Authentication and Authorization with ASP.NET Core

2019-07-29 08:14发布

问题:

I have a ASP.Net Core MVC Web App that users needs to logon to get the id_token from the IdentityServer4 and then that id_token will be passed to webapi implemented in ServiceStack to obtain the authorization code. The subsequent call to the webapi will use the authorization code.

So far what I have read is for the Web App, it should use openid cookie token (UseOpenIdConnectAuthentication). For the webapi, it should use the bearer token. My question is how I can pass that http only cookie token from the client side browser as a bearer token in the http header. As the cookie is http only, it can't be accessed by the Javascript. Moreover, the ASP.NET Core cookie middleware encrypts the cookie, can that encrypted cookie be decrypted by the ServiceStack webapi (if the cookie is passed to the webapi)?

Am I going in the right direction?
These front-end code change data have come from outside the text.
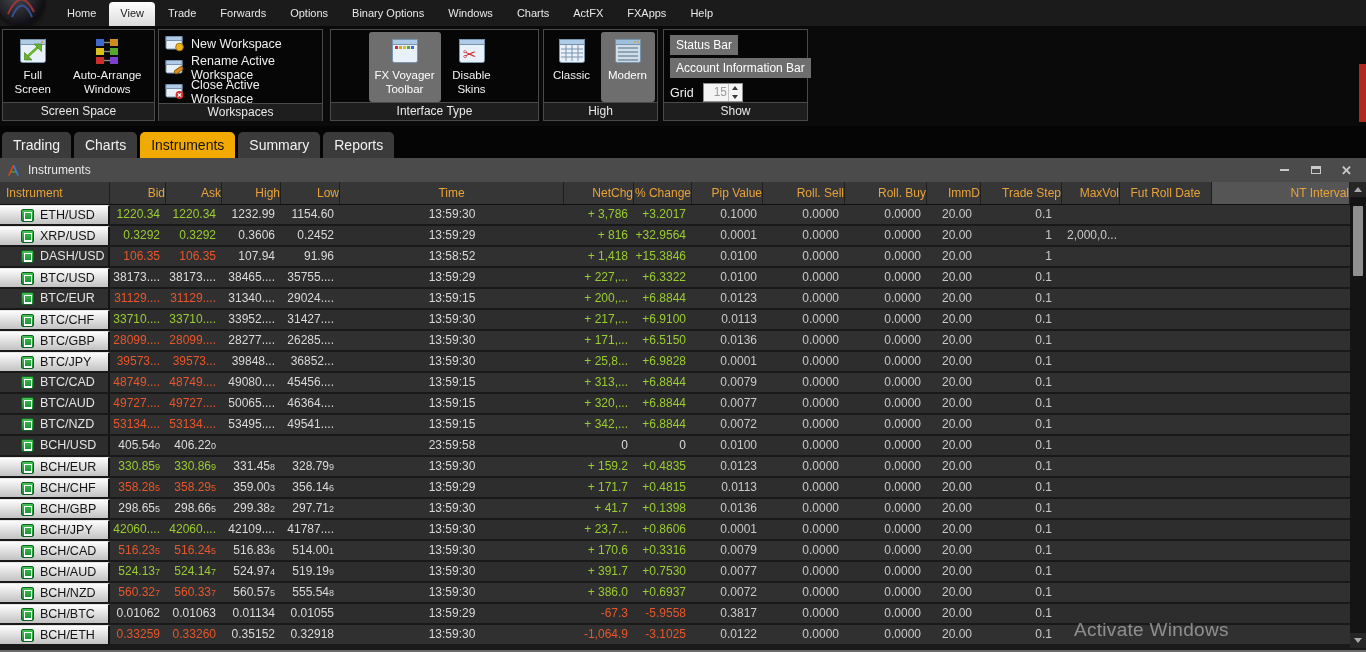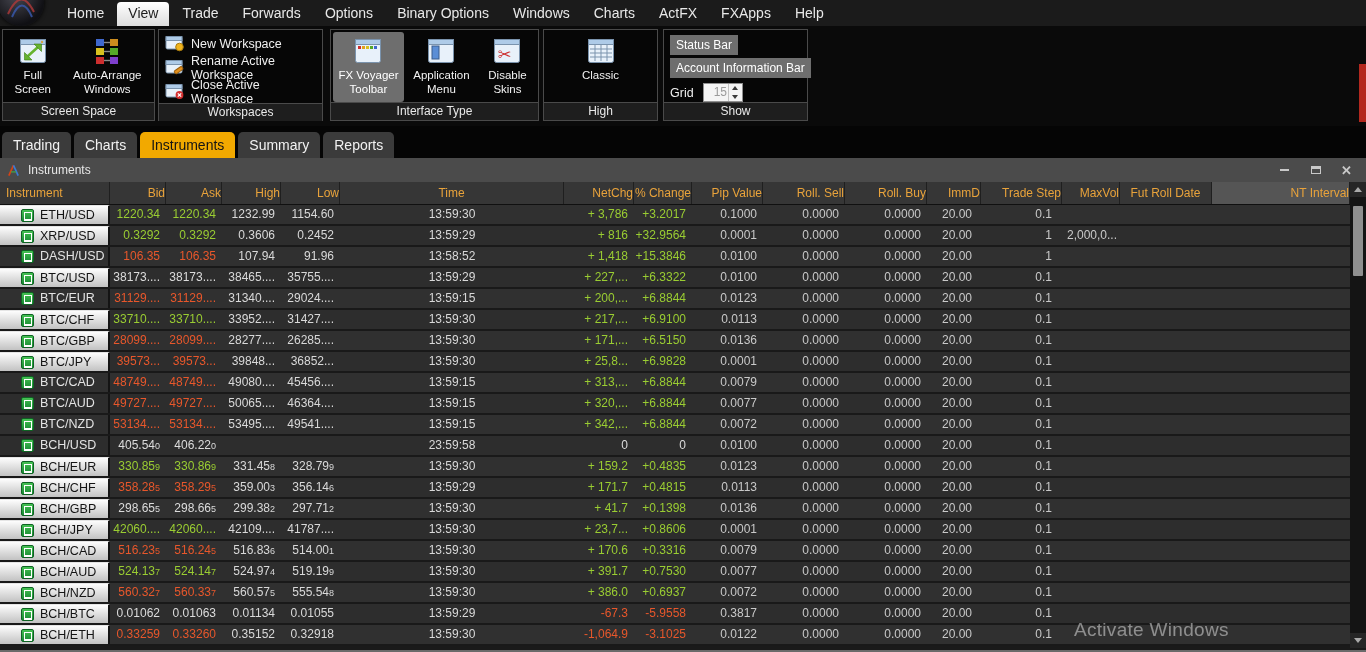--- a/index.html
+++ b/index.html
@@ -8,7 +8,7 @@
   .menubar{position:absolute;left:0;top:0;width:1366px;height:26px;background:#1b1b1b;display:flex;align-items:center;}
   .logo{position:absolute;left:-2px;top:-20px;width:46px;height:46px;border-radius:50%;background:radial-gradient(circle at 38% 35%,#474750,#101014 70%);box-shadow:0 0 4px #000;}
   .menu-tabs{display:flex;align-items:flex-end;margin-left:56px;height:26px;gap:2px;}
-  .mtab{font-size:14px;color:#e8e8e8;padding:4px 11px 5px 11px;border-radius:4px 4px 0 0;line-height:15px;}
+  .mtab{font-size:11px;color:#e8e8e8;padding:4px 11px 5px 11px;border-radius:4px 4px 0 0;line-height:15px;}
   .mtab.active{background:linear-gradient(#ffffff,#dcdcdc);color:#1c1c1c;}
   
   .ribbon{position:absolute;left:0;top:26px;width:1366px;height:100px;background:#0a0a0a;border-bottom:1px solid #3a3a3a;}

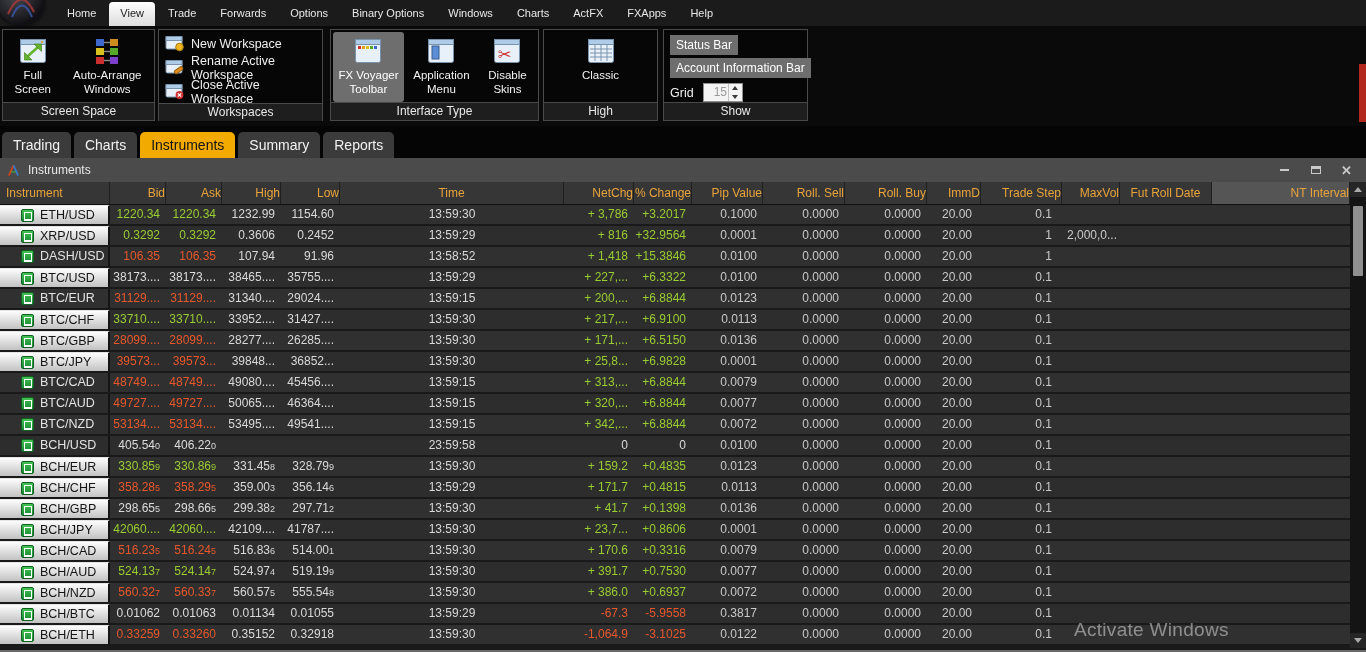--- a/index.html
+++ b/index.html
@@ -195,14 +195,6 @@
           </svg>
           <div class="blabel">FX Voyager Toolbar</div>
         </div>
-        <div class="bigbtn" style="width:72px;">
-          <svg class="bicon" viewBox="0 0 30 30">
-            <rect x="2.5" y="3.5" width="25" height="23" rx="2" fill="#e8f1fa" stroke="#7a93ad"></rect>
-            <rect x="2.5" y="3.5" width="25" height="5" fill="#aecbe8" stroke="#7a93ad"></rect>
-            <rect x="6" y="10" width="7" height="13" fill="#5b8ed6" stroke="#3a5c8c"></rect>
-          </svg>
-          <div class="blabel">Application Menu</div>
-        </div>
         <div class="bigbtn" style="width:58px;">
           <svg class="bicon" viewBox="0 0 30 30">
             <rect x="2.5" y="3.5" width="25" height="23" rx="2" fill="#e8f1fa" stroke="#7a93ad"></rect>

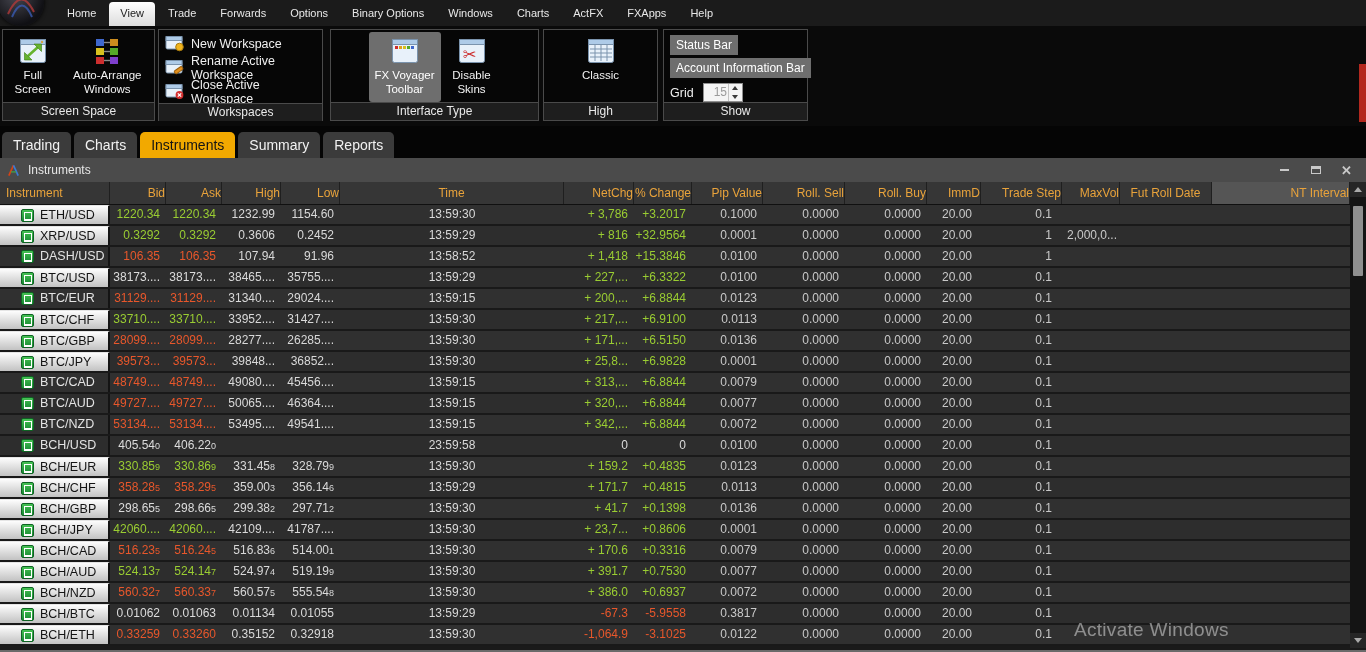--- a/index.html
+++ b/index.html
@@ -224,6 +224,21 @@
           </svg>
           <div class="blabel">Classic</div>
         </div>
+        <div class="bigbtn sel" style="width:54px;">
+          <svg class="bicon" viewBox="0 0 30 30">
+            <rect x="2.5" y="3.5" width="25" height="23" rx="2" fill="#cfdde8" stroke="#7a93ad"></rect>
+            <rect x="2.5" y="3.5" width="25" height="5" fill="#9fc0da" stroke="#7a93ad"></rect>
+            <g stroke="#7f97a8" stroke-width="1.6">
+                <line x1="5" y1="12" x2="25" y2="12"></line>
+                <line x1="5" y1="16" x2="25" y2="16"></line>
+                <line x1="5" y1="20" x2="25" y2="20"></line>
+                <line x1="5" y1="24" x2="25" y2="24"></line>
+              </g>
+            <circle cx="22" cy="6" r="1" fill="#d9a441"></circle>
+              <circle cx="25" cy="6" r="1" fill="#d9a441"></circle>
+          </svg>
+          <div class="blabel">Modern</div>
+        </div>
       </div>
       <div class="rlabel">High</div>
     </div>

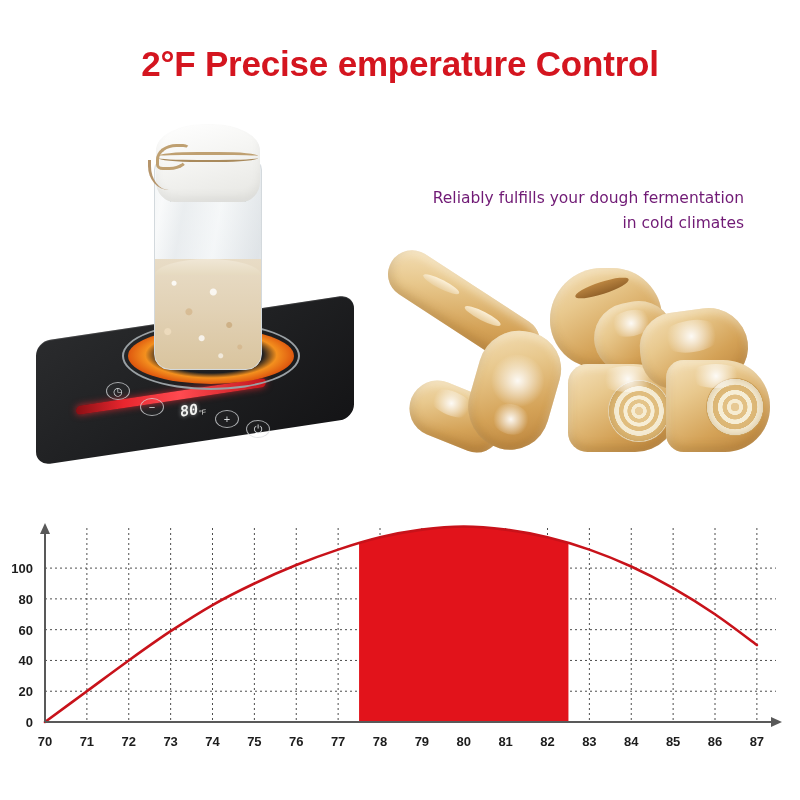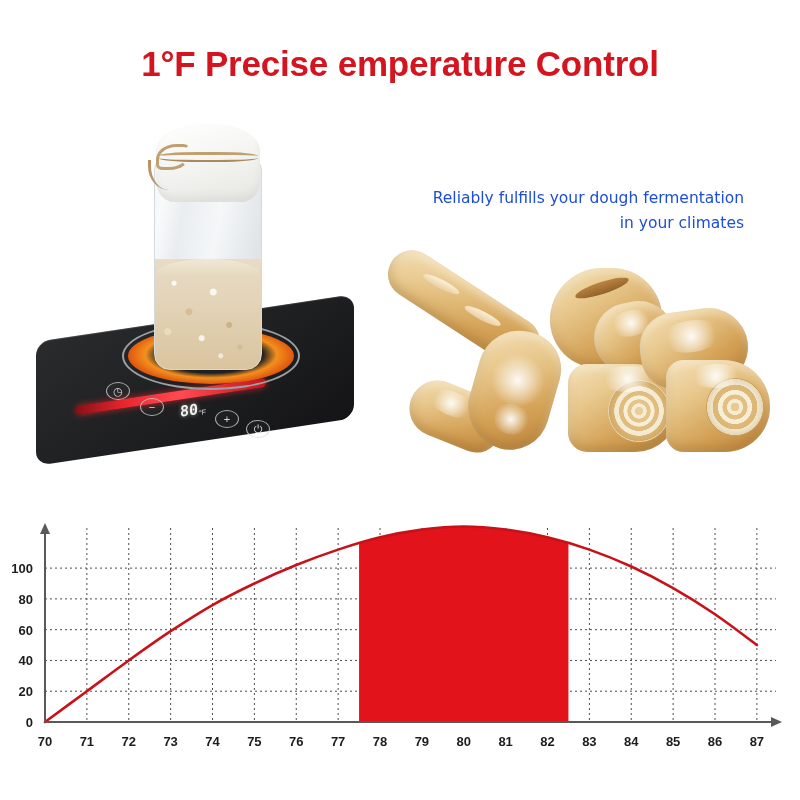--- a/index.html
+++ b/index.html
@@ -404,7 +404,7 @@
 
 <div id="page">
 
-  <div id="headline">1°F Precise emperature Control</div>
+  <div id="headline">2°F Precise emperature Control</div>
 
   <div id="description">
     <span class="dline">Reliably fulfills your dough fermentation</span>

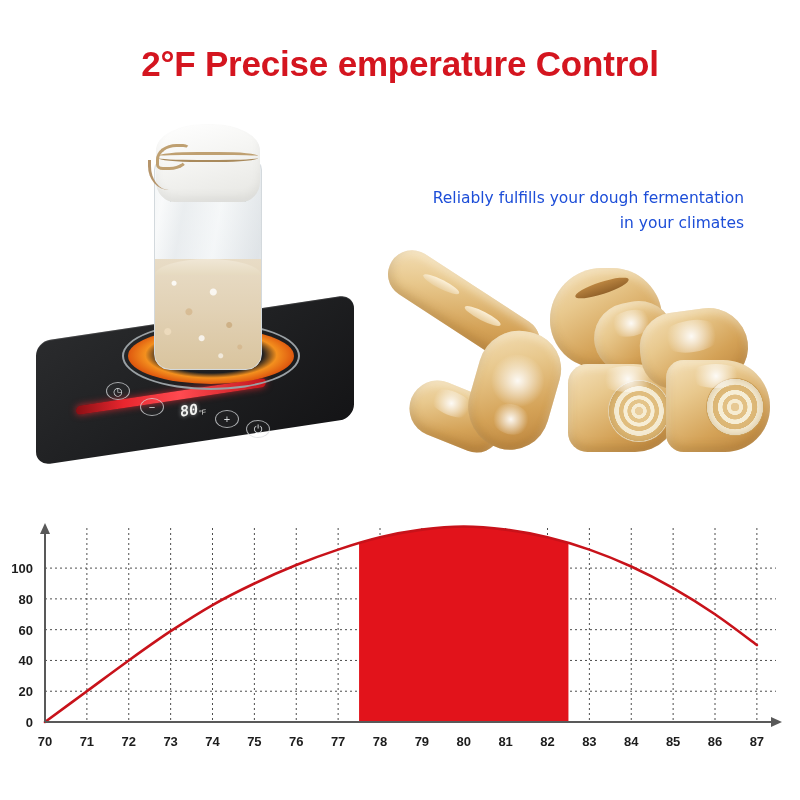--- a/index.html
+++ b/index.html
@@ -43,7 +43,7 @@
     text-align: right;
     font-size: 15.5px;
     line-height: 25px;
-    color: #1d4ed8;
+    color: #701a75;
     font-family: "DejaVu Sans", "Liberation Sans", sans-serif;
   }
   #description .dline { display: block; }

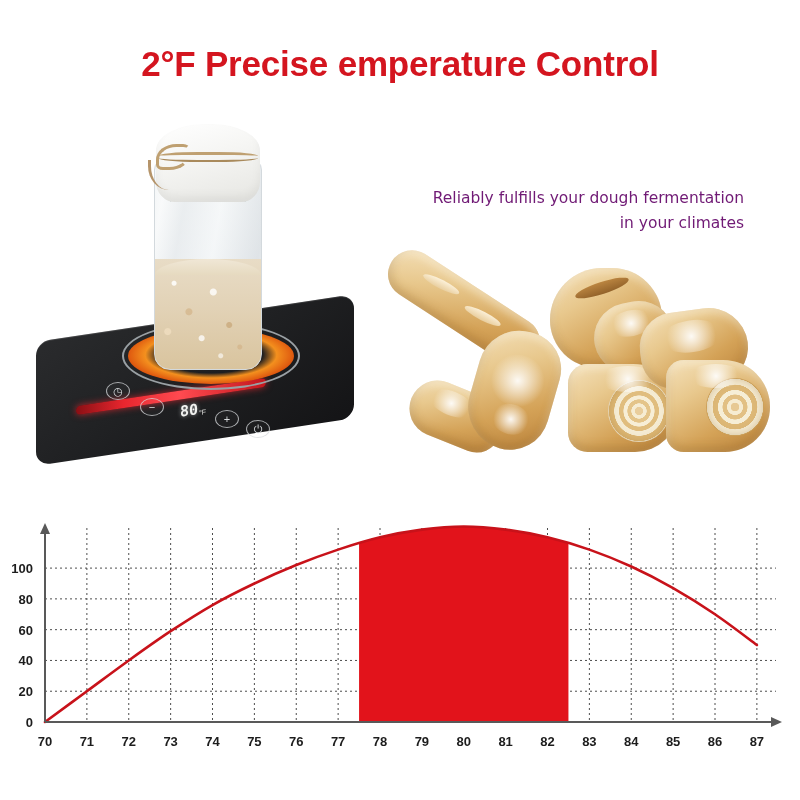--- a/index.html
+++ b/index.html
@@ -408,7 +408,7 @@
 
   <div id="description">
     <span class="dline">Reliably fulfills your dough fermentation</span>
-    <span class="dline">in your climates</span>
+    <span class="dline">in cold climates</span>
   </div>
 
   <div id="cooktop-photo">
Any suggestion is welcome.

Thanks

回答1:

You can find an example of your scenario here: https://identityserver4.readthedocs.io/en/release/quickstarts/5_hybrid_and_api_access.html

The authorization code is only used to get access tokens from the identity server, it is not used to authenticate to APIs.

Here is how the flow should work:

  1. User logs in at Identity Server
  2. Your MVC app gets an authorization code and id token
    • The id token tells your MVC app who the user is
  3. The authorization code is exchanged for an access token and refresh token with identity server for the API
  4. Now the MVC app can make HTTP calls from its backend using the access token
  5. Authentication cookie is created and returned to user
  6. Front-end submits the authentication cookie with every request to MVC backend, which authenticates every request automatically that hits MVC, then when you want to call the API from there, get it as shown in the docs, and attach it to your requests


回答2:

I think the point you are missing here is that once the user is logged in, you will get the access token in the response as well when you land back on the client application. If you are using Hybrid Flow, on the client app we configure it as

app.UseOpenIdConnectAuthentication(new OpenIdConnectOptions
{
    AuthenticationScheme = "oidc",
    SignInScheme = "Cookies",

    Authority = "http://localhost:5000",
    RequireHttpsMetadata = false,

    ClientId = "mvc",
    ClientSecret = "secret",

    ResponseType = "code id_token",
    Scope = { "api1", "offline_access" },

    GetClaimsFromUserInfoEndpoint = true,
    SaveTokens = true
}); 

See the ResponseType we ask for code i.e the access code. So you need not to call or login again. Once you want to call your api just get the token like

var access_token = await HttpContext.Authentication.GetTokenAsync("access_token");

// call api
var client = new HttpClient();
client.SetBearerToken(access_token);

var response = await client.GetAsync("http://localhost:5001/identity");
if (!response.IsSuccessStatusCode)
{
    Console.WriteLine(response.StatusCode);
}
else
{
    var content = await response.Content.ReadAsStringAsync();
    Console.WriteLine(JArray.Parse(content));
}

And if you using Implicit flow, your front end can get the access token using oidc-client library and user.access_token will have it.